Размышления Тилона прервал бойкий козел, который, пока Тилон отвлекался воспоминаниями, отделился от стада, тартар его ведает, каким образом перебрался через глубокий ров и теперь, воинственно тряся бородой, тыкался рогами в высокий плетень, обмазанный белой глиной.
Тыкался в плетень — только этого не хватало Тилону!
Хозяин огороженного участка — темная личность, о нем рассказывают в селении и в окрестностях всяческие небылицы. Толком его не видел никто, поскольку обитает он на отшибе и ведет образ жизни затворника. Может, кто и видел этого человека — кто его знает? — но Тилону он не попадался ни разу. Да, честно говоря, Тилон и не жаждет встречи с ним: старики говорят, что. человек из-за плетня знается с нечистой силой и может наслать порчу. А у Тилона здесь и своих неприятностей хватает…

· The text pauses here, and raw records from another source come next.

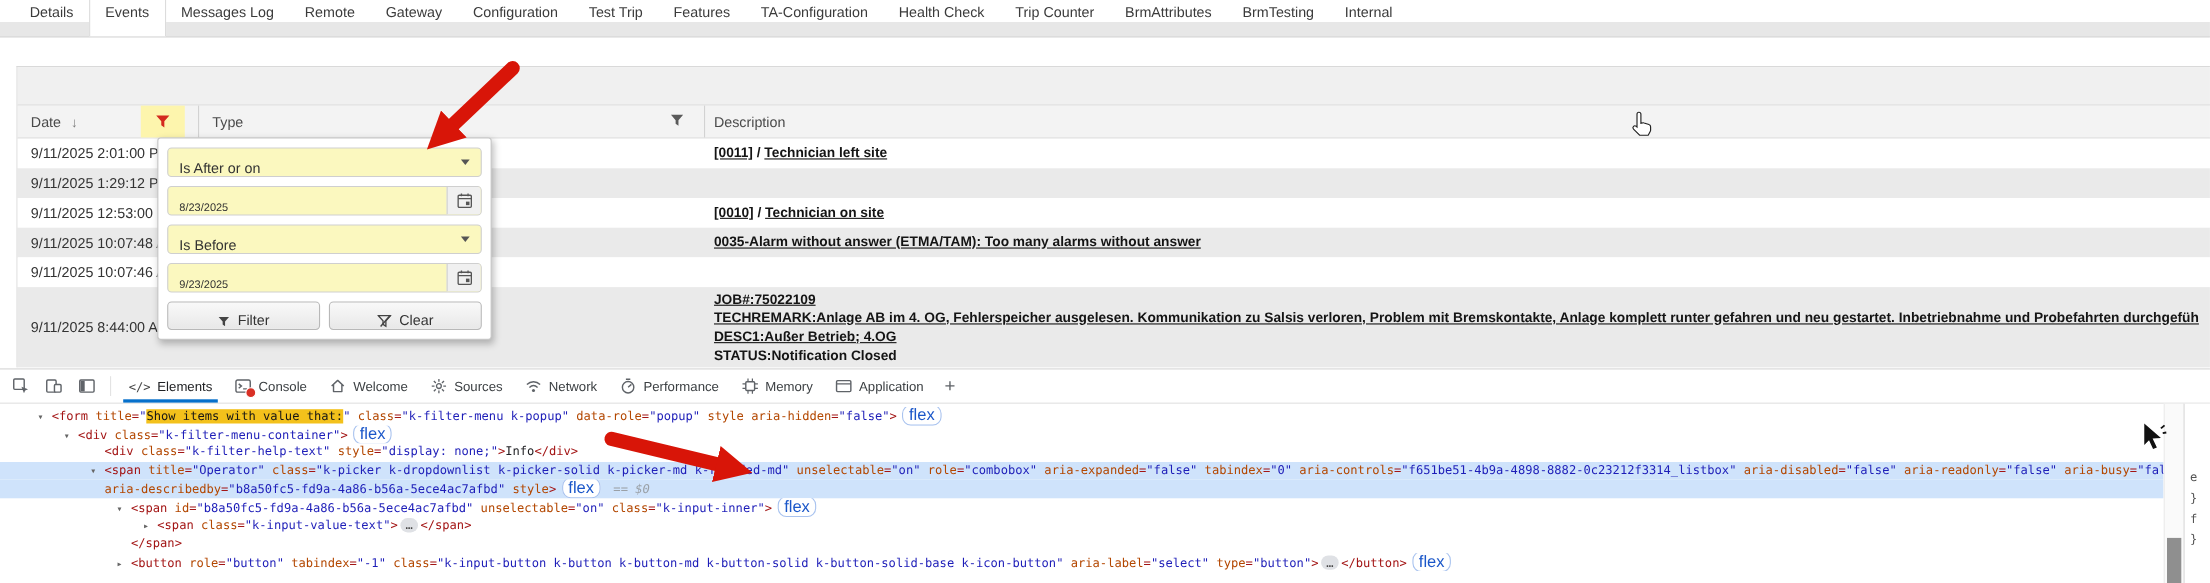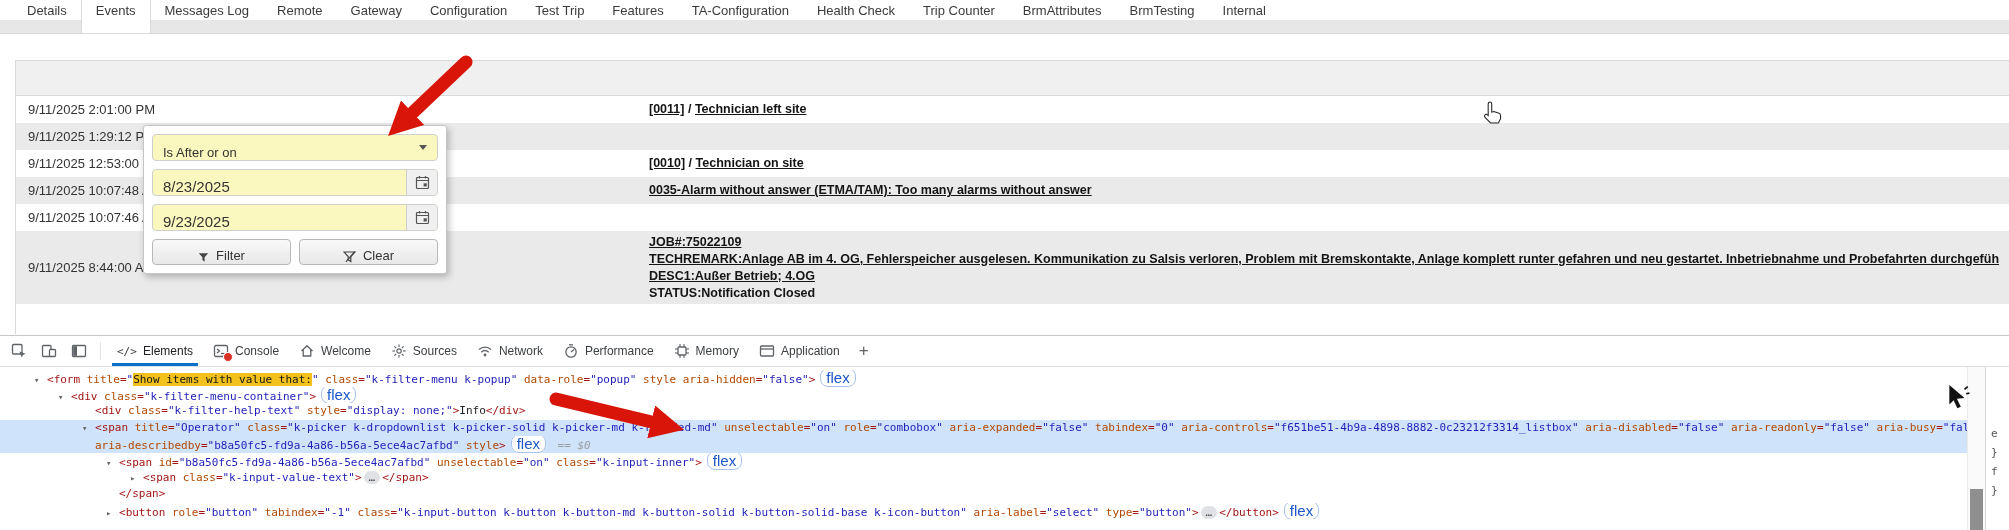"Date" div.ghead { html: none -> <div> <div> <span>Date</span> <span>↓</span> <span> <svg> <path></path> </svg> </span> </div> <div> <span>Type</span> <span> <svg> <path></path> </svg> </span> </div> <div> <span>Description</span> </div> </div> }
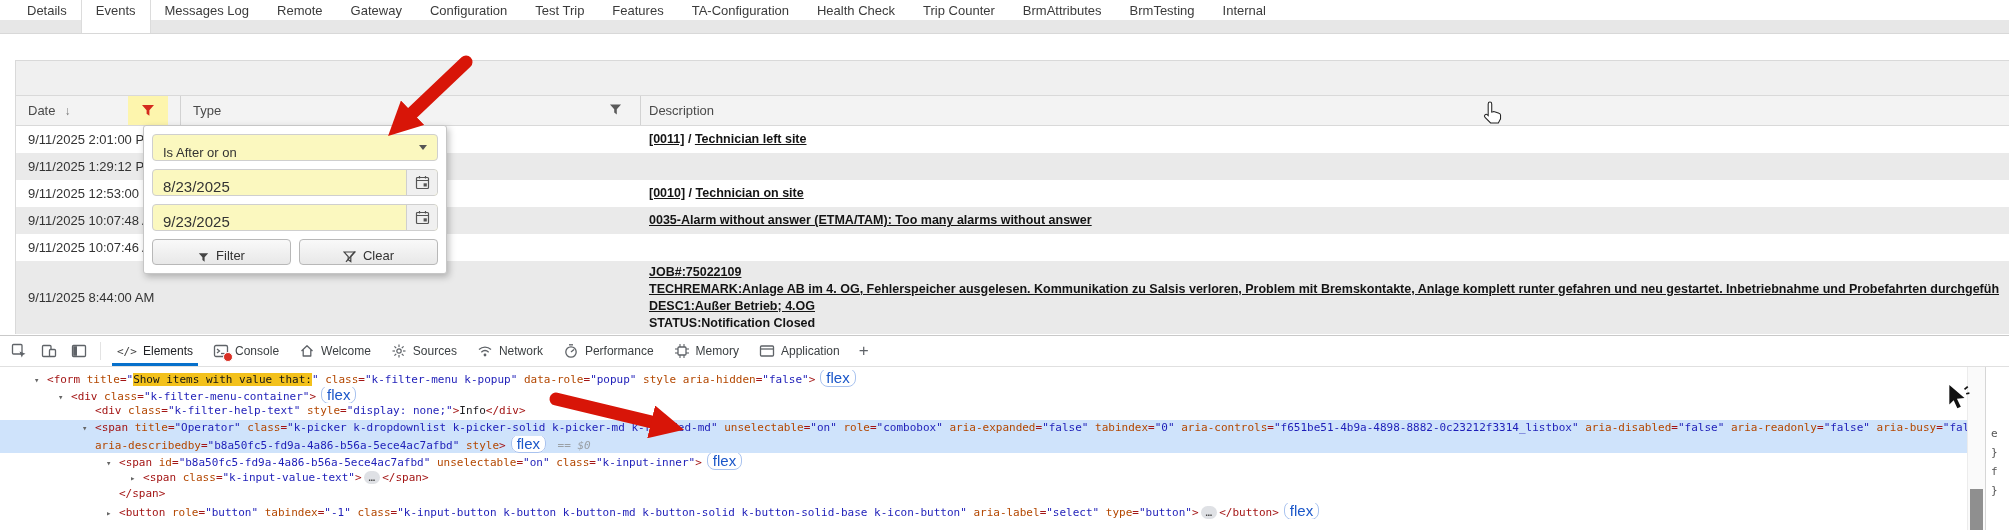"8/23/2025" .dval { font-size: 15px -> 10px }
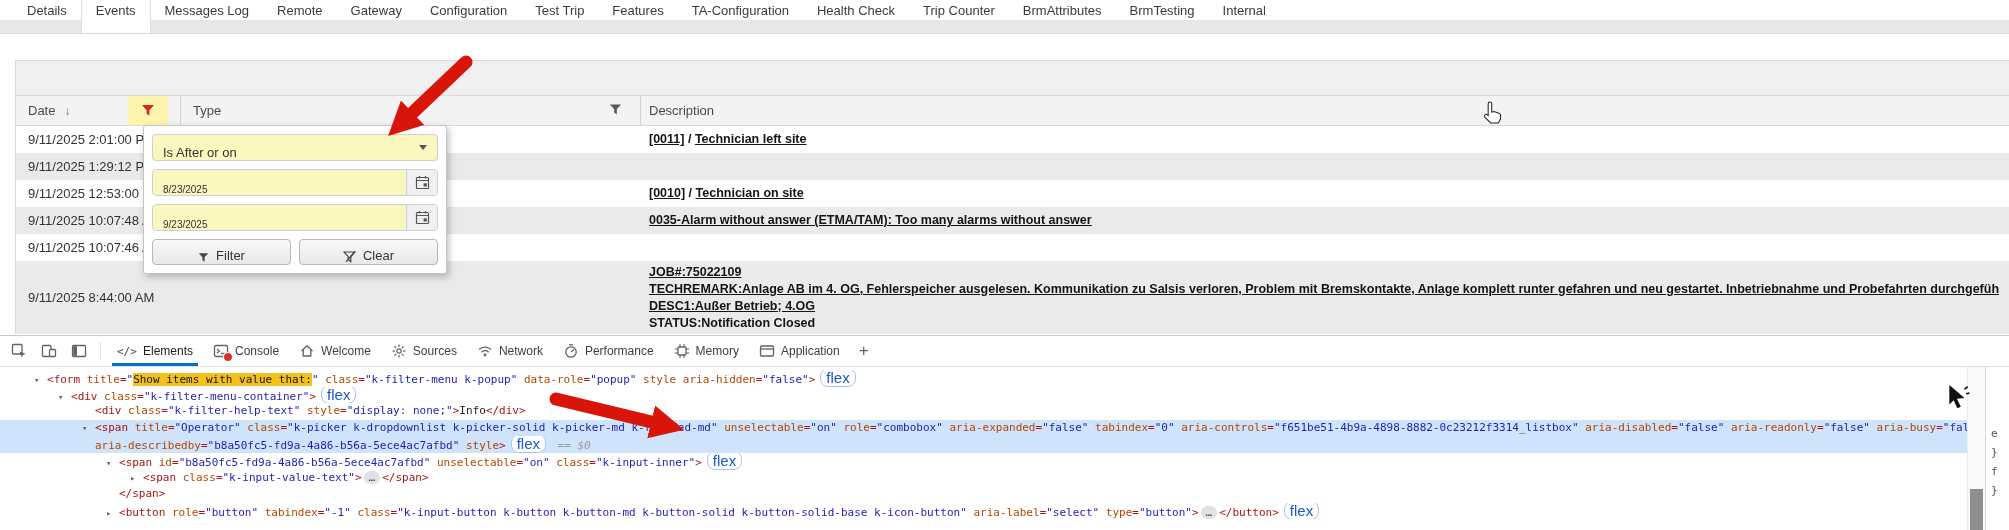"Is Before" div.field { html: none -> <div> <span>Is Before</span> <span></span> </div> }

Молодой человек вскочил на ноги и понесся вниз. Ветки маслины хлестали его по лицу, крохотная полуденная тень, вся уместившаяся под ногами, прыгала словно облачко.
Кусты расступились, и впереди показалась разверстая пасть оврага. Его прорыл немолчный горный поток, который, перебирая тяжелые, как жернова, валуны, стремился к морю.
Давно забытая страсть к прыжкам вспыхнула у Тилона. Это было как наваждение.
Молодой пастух долго не раздумывал. Прыгнуть! Снова ощутить себя в полете, когда тело утрачивает вес, становясь удивительно гибким и послушным.
Тилон успел выбрать взглядом на самом краю оврага рыхлую плиту известняка, от которой можно было оттолкнуться в прыжке, гортанно крикнул и взвился в воздух. Потревоженные камни струйкой потекли вниз, туда, где царил вечный сырой полумрак. Третьего дня в ров сорвалась неосторожная коза, соблазнившаяся сочной травой. Бедное животное упало на острые каменья и успело проблеять лишь, несколько раз, пока поток тащил его вниз, к морю.